USAF and Navy Now Running Capstone Tests for New High-Power Microwave Missile

USAF and Navy Now Running Capstone Tests for New High-Power Microwave Missile

This summer, research laboratories at the US Air Force and the US Navy are concluding what has become a five-year joint effort intended to develop and improve high-powered microwave technology, with one final session of testing in California.

Known as HiJENKS, the High-Powered Joint Electromagnetic Non-Kinetic Strike Weapon, utilizes microwave technology to disable the electronic systems of adversaries.  Accordingly, the Air Force Research Laboratory (AFRL) is conducting the final tests at the China Lake Naval Air Station, along with the Office of Naval Research.
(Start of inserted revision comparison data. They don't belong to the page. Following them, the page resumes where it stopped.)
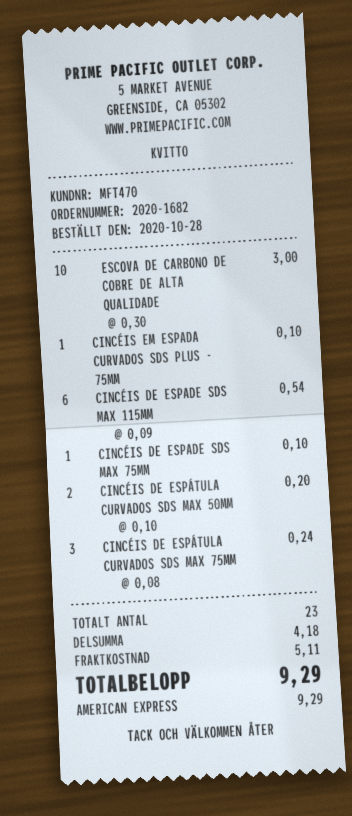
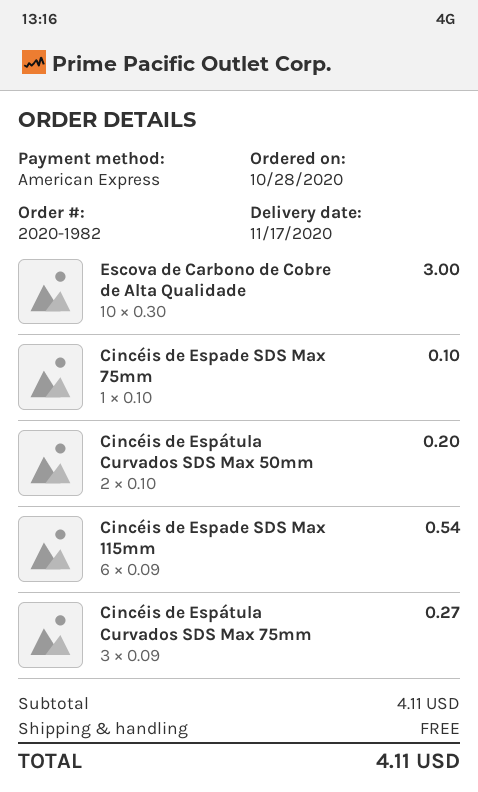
order number: 2020-1682 -> 2020-1982
CINCÉIS EM ESPADA CURVADOS SDS PLUS - 75MM: 1 x 0.10 = 0.10 -> none
CINCÉIS DE ESPÁTULA CURVADOS SDS MAX 75MM: 3 x 0.08 = 0.24 -> 3 x 0.09 = 0.27
subtotal: 4.18 -> 4.11
shipping: 5.11 -> 0.00
total: 9.29 -> 4.11

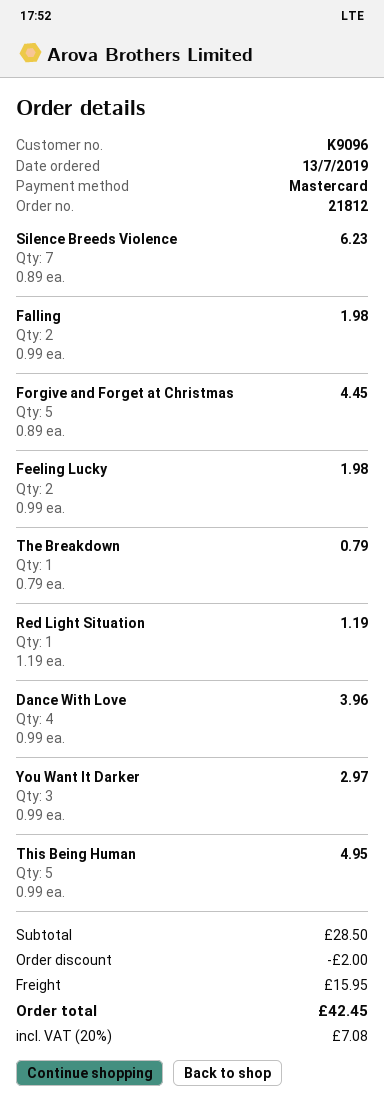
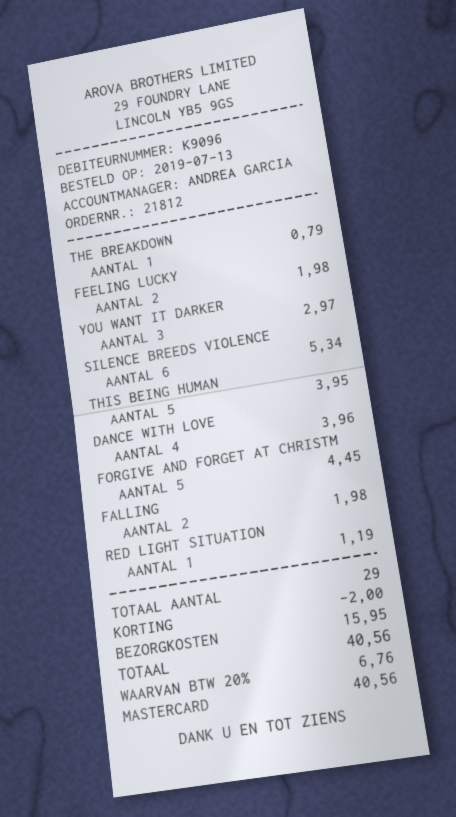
Silence Breeds Violence: 7 for 6.23 -> 6 for 5.34
This Being Human: 5 for 4.95 -> 5 for 3.95
tax: 20% = 7.08 -> 20% = 6.76
total: 42.45 -> 40.56

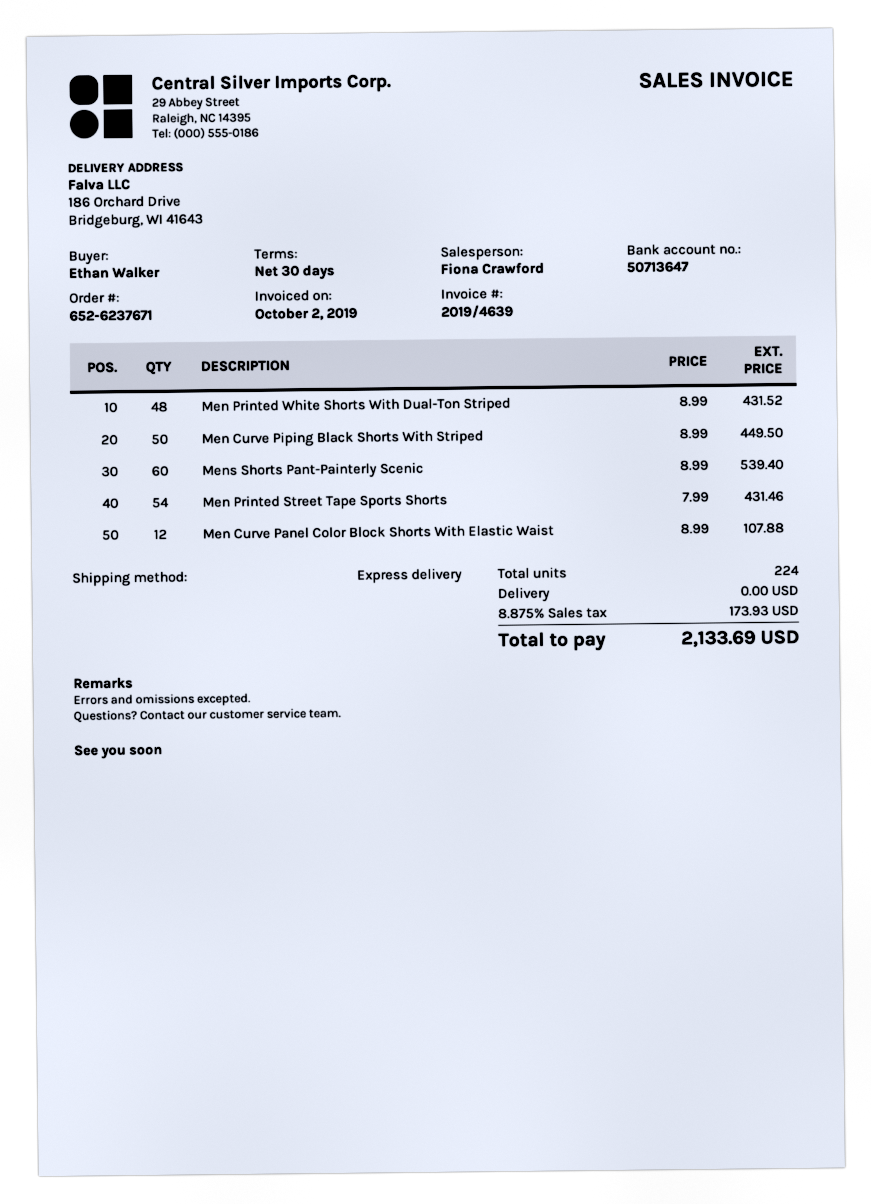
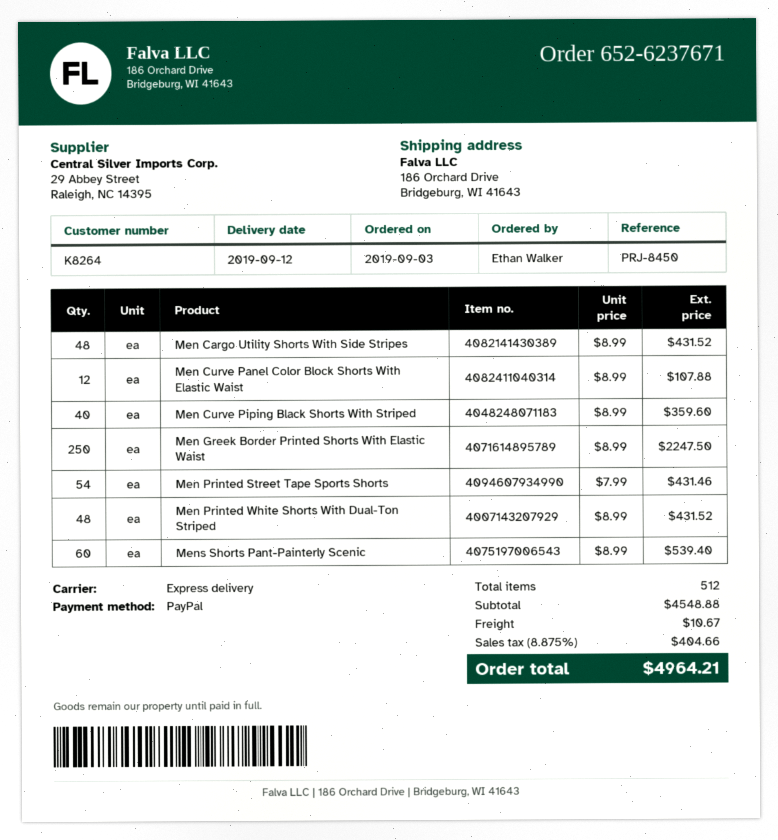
Men Curve Piping Black Shorts With Striped: 50 x 8.99 = 449.50 -> 40 x 8.99 = 359.60
Men Cargo Utility Shorts With Side Stripes: none -> 48 x 8.99 = 431.52
Men Greek Border Printed Shorts With Elastic Waist: none -> 250 x 8.99 = 2247.50
total quantity: 224 -> 512
shipping: 0.00 -> 10.67
tax: 8.875% = 173.93 -> 8.875% = 404.66
total: 2133.69 -> 4964.21

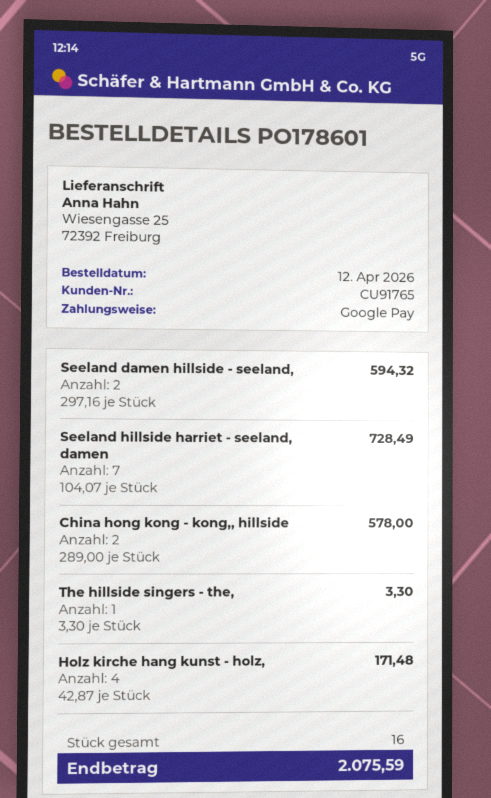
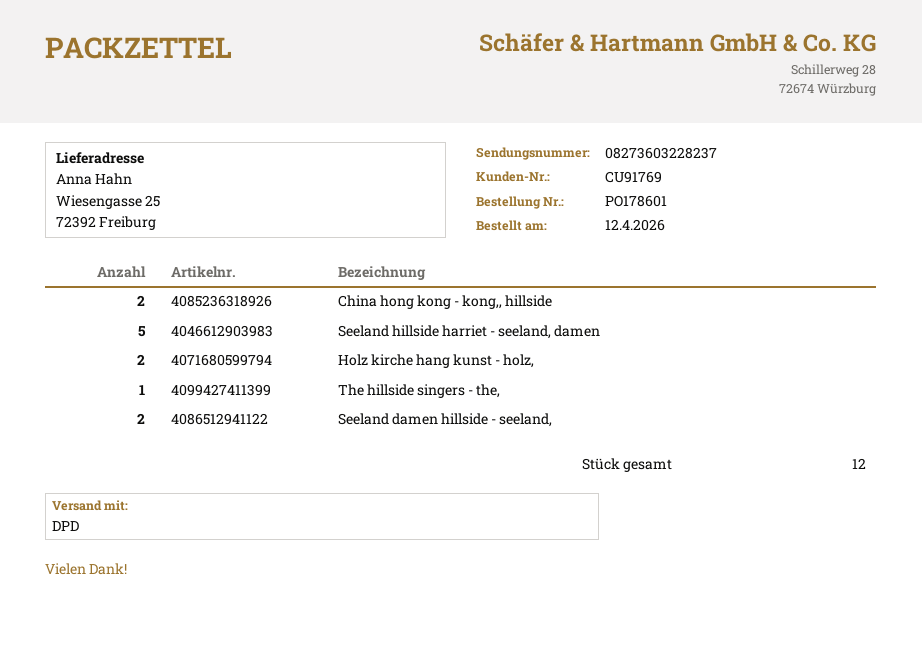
customer number: CU91765 -> CU91769
Seeland hillside harriet - seeland, damen: 7 -> 5
Holz kirche hang kunst - holz,: 4 -> 2
total quantity: 16 -> 12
The HiJENKS program is actually the successor to AFRL’s previous Counter-electronics High-Power Microwave Advanced Missile Project.  This earlier iteration completed its final testing about ten years ago.  According to AFRL High-Power Electromagnetics Chief, Jeffry Heggemeier, the program has not yet designated a platform for the weapon, as HiJENKS has a smaller footprint means they could investigate using it in a wider capacity.

At a recent press visit to the Kirtland Air Force base Directed Energy Directorate laboratory, in New Mexico, Heggemeier goes on to say, “We’ll start looking at more service-specific applications once we’ve done this test that demonstrates the technology.”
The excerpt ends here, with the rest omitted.